The distal coil portion 208 may be joined to the proximal tubular
portion 206 in an end-to-end arrangement.
[0022] Referring to FIG. 1, the core wire 210 is formed from an
electrically conductive material such as stainless steel wire. The
proximal end 214 of the core wire 210 (shown partially in phantom)
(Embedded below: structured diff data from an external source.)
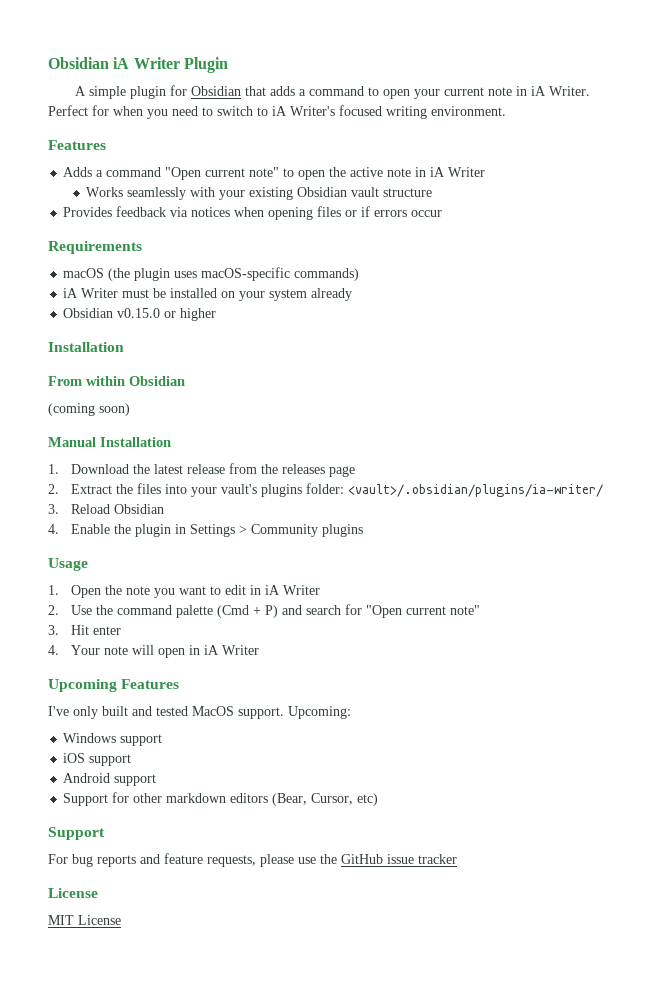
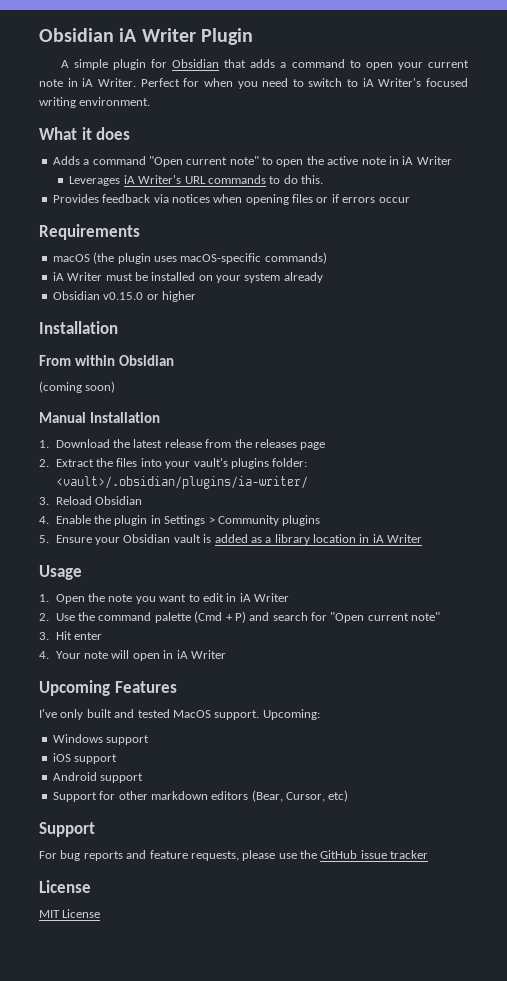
  Perfect for when you need to switch to iA Writer's focused writing environment.
- Features
+ What it does
- Works seamlessly with your existing Obsidian vault structure
+ Leverages iA Writer's URL commands to do this.
+ 5. Ensure your Obsidian vault is added as a library location in iA Writer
is electrically coupled to an electrical contact 216 located at the
proximal end 202 of the delivery wire assembly 200. The electrical
contact 216 may be formed from a metallic solder (e.g., gold) that
is configured to interface with a corresponding electrical contact
(not shown) in the power supply 400. The core wire 210 is connected
to the delivery wire conduit 224 as described below.
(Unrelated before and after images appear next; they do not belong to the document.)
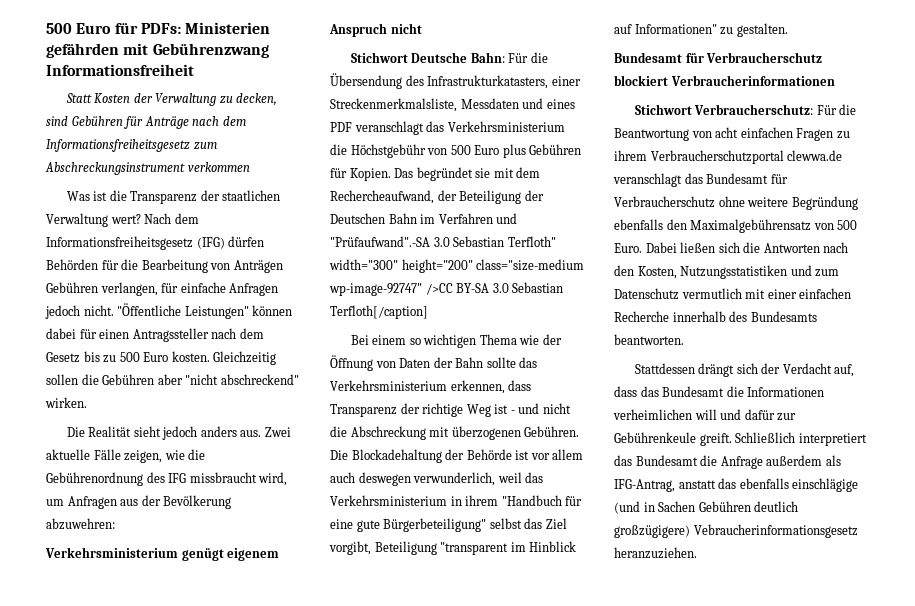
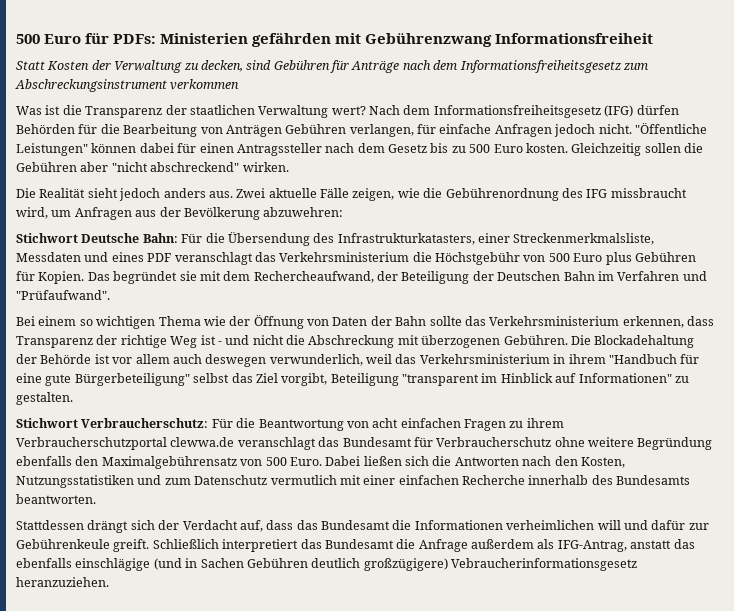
- Verkehrsministerium genügt eigenem Anspruch nicht
- Das begründet sie mit dem Rechercheaufwand, der Beteiligung der Deutschen Bahn im Verfahren und "Prüfaufwand".-SA 3.0 Sebastian Terfloth" width="300" height="200" class="size-medium wp-image-92747" />CC BY-SA 3.0 Sebastian Terfloth[/caption]
+ Das begründet sie mit dem Rechercheaufwand, der Beteiligung der Deutschen Bahn im Verfahren und "Prüfaufwand".
- Bundesamt für Verbraucherschutz blockiert Verbraucherinformationen

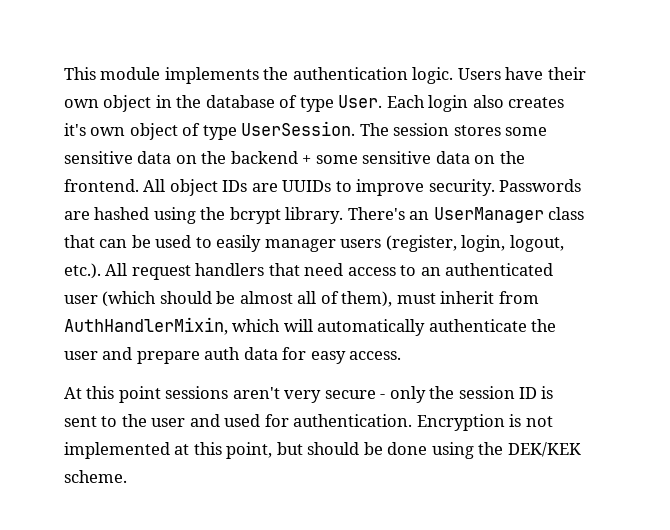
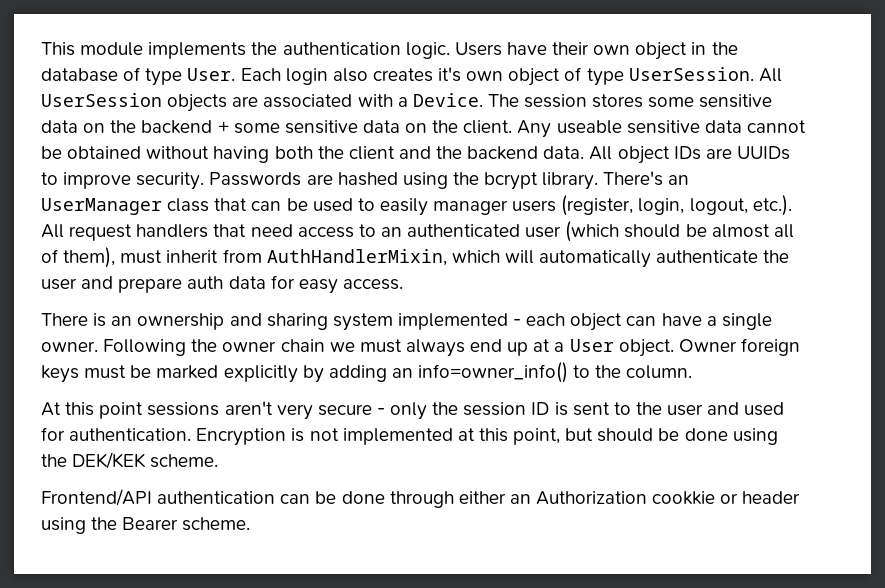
+ All UserSession objects are associated with a Device.
- The session stores some sensitive data on the backend + some sensitive data on the frontend.
+ The session stores some sensitive data on the backend + some sensitive data on the client. Any useable sensitive data cannot be obtained without having both the client and the backend data.
+ There is an ownership and sharing system implemented - each object can have a single owner. Following the owner chain we must always end up at a User object. Owner foreign keys must be marked explicitly by adding an info=owner_info() to the column.
+ Frontend/API authentication can be done through either an Authorization cookkie or header using the Bearer scheme.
[0023] FIG. 2 illustrates a longitudinal cross-sectional view of
the delivery wire assembly 200 according to one embodiment. Similar
elements of this embodiment are identified with the same reference
numbers as discussed above with respect to FIG. 1. The delivery
wire assembly 200 includes a proximal end 202 and a distal end 204
and measures between around 184 cm to around 186 cm in length. The
delivery wire assembly 200 includes a delivery wire conduit 224
with a proximal tubular portion 206, a distal coil portion 208, and
a distal opening 201. The proximal tubular portion 206 may be
formed from stainless steel hypotube having an OD of 0.01325 inches
and inner diameter (ID) of 0.0075 inches. The length of the
hypotube section may be between around 140 cm to around 150 cm,
although other lengths may also be used.
[0024] As shown in FIG. 2, the delivery wire assembly 200 further
includes a core wire 210 that extends from the proximal end 202 of
the delivery wire assembly 200 to a location that is distal with
respect to the distal end 204 of the delivery wire assembly 200.
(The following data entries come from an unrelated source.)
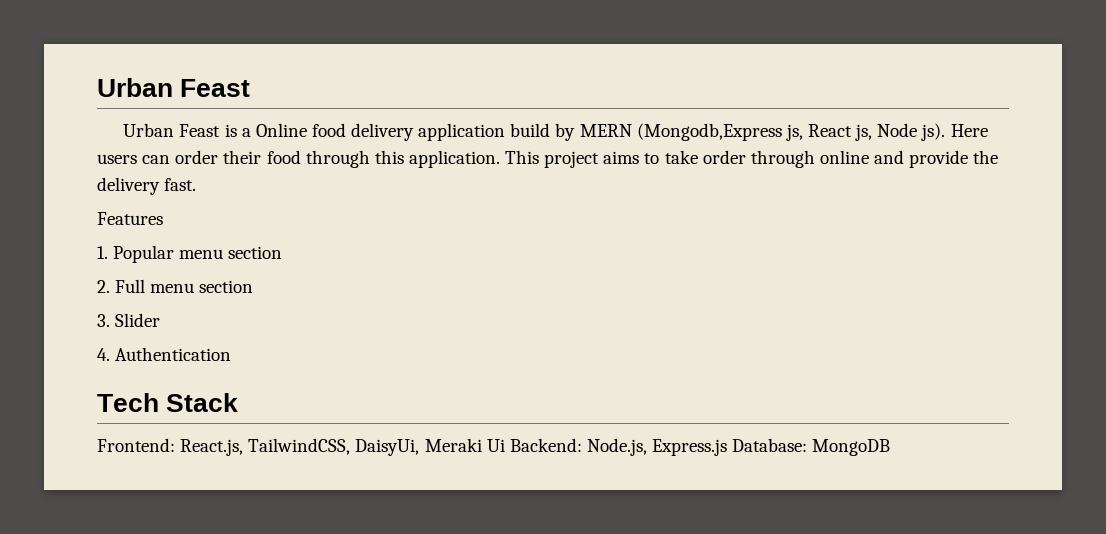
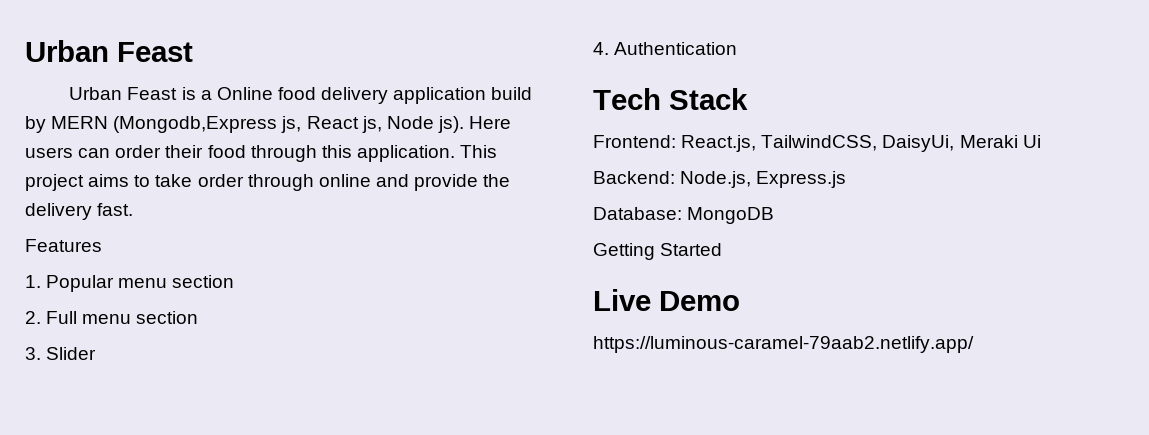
- Frontend: React.js, TailwindCSS, DaisyUi, Meraki Ui Backend: Node.js, Express.js Database: MongoDB
+ Frontend: React.js, TailwindCSS, DaisyUi, Meraki Ui
+ Backend: Node.js, Express.js
+ Database: MongoDB
+ Getting Started
+ Live Demo
+ https://luminous-caramel-79aab2.netlify.app/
The core wire 210 is disposed within a conduit lumen 212 that
extends within an interior portion of the delivery wire conduit
224. The distal end of the conduit lumen 212 is sealed with a
stopper 252. The stopper 252 is made of a stopper coil 254 and an
adhesive 240 that secures the stopper coil 254 to the delivery wire
conduit 224 and the core wire 210.
[0025] A portion of the core wire 210 is advantageously coated with
an insulative coating 218. The insulative coating 218 may include
polyimide. The entire length of the core wire 210 is coated with an
insulative coating 218, except for the proximal end 214 of the core
wire 210 that contacts the electrical contact 216, and a small
region 220 located in a portion of the core wire 210 that extends
distally with respect to the distal end 204 of the delivery wire
assembly 200. This latter, "bare" portion of the core wire 210
forms the electrolytic detachment zone 220, which dissolves upon
application of electrical current from the power supply 400.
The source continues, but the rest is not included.